Folk Art of Japanese Country Cooking or Best Vegetarian Recipes

Folk Art of Japanese Country Cooking: A Traditional Diet for Today's World

Author: Gaku Homma

Those who love Japanese food know there is more to it than sukiyaki, tempura, and sushi. A variety of miso-based soups, one-pot cooking (nabemono), and vegetable side dishes with sweet vinegar dressing (sunomono) are just a few of the traditional dishes that are attracting many interested in Asian cooking. Homma presents an intriguing mixture of Japanese country cooking, folk tradition, and memories of growing up in Japan. Cooking methods include techniques for chopping vegetables, making udon and soba noodles, making tofu and using various tofu products, and making rich soup stocks. This is a book to use and treasure for its traditional Japanese cooking methods.

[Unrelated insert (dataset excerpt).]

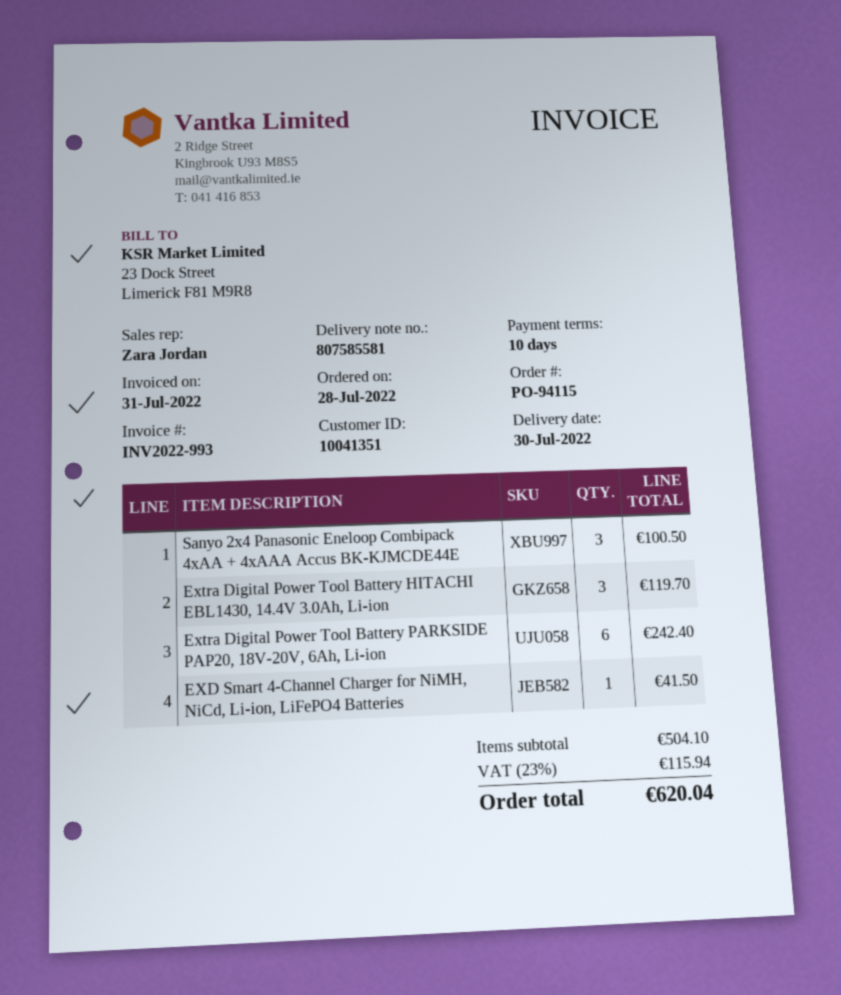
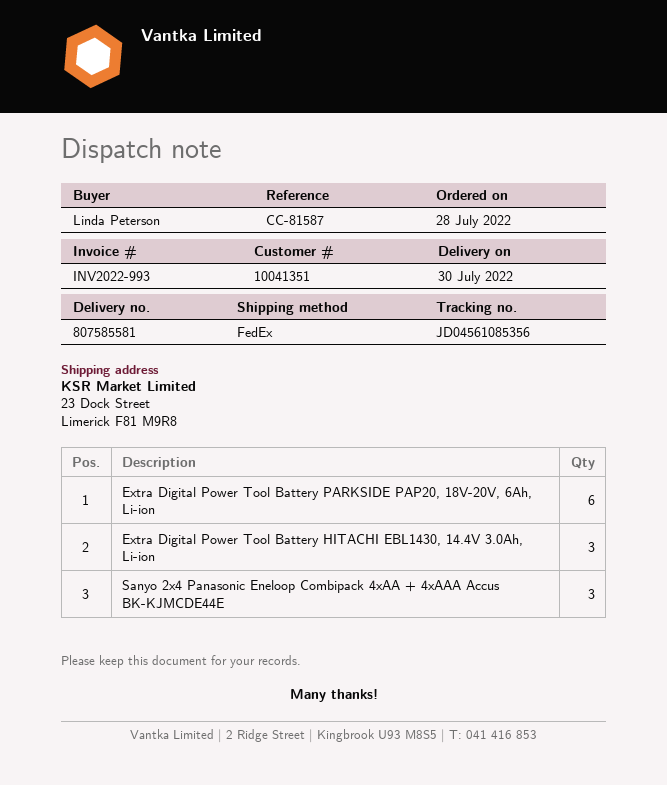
EXD Smart 4-Channel Charger for NiMH, NiCd, Li-ion, LiFePO4 Batteries: 1 -> none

Book about: Five A Day Fruit and Vegetable Cookbook or Taming of the CANDY Monster

Best Vegetarian Recipes: From Greens to Grains, from Soups to Salads: 200 Bold-Flavored Recipes

Author: Martha Rose Shulman

For the committed or occasional vegetarian, the novice or experienced cook, The Best Vegetarian Recipes offers the best in vegetarian eating from new classics as well as updated favorites. Here are 200 uncomplicated and healthy recipes for everything from soups, quiches, and grains to main-course salads, stir-fries, side dishes, and desserts.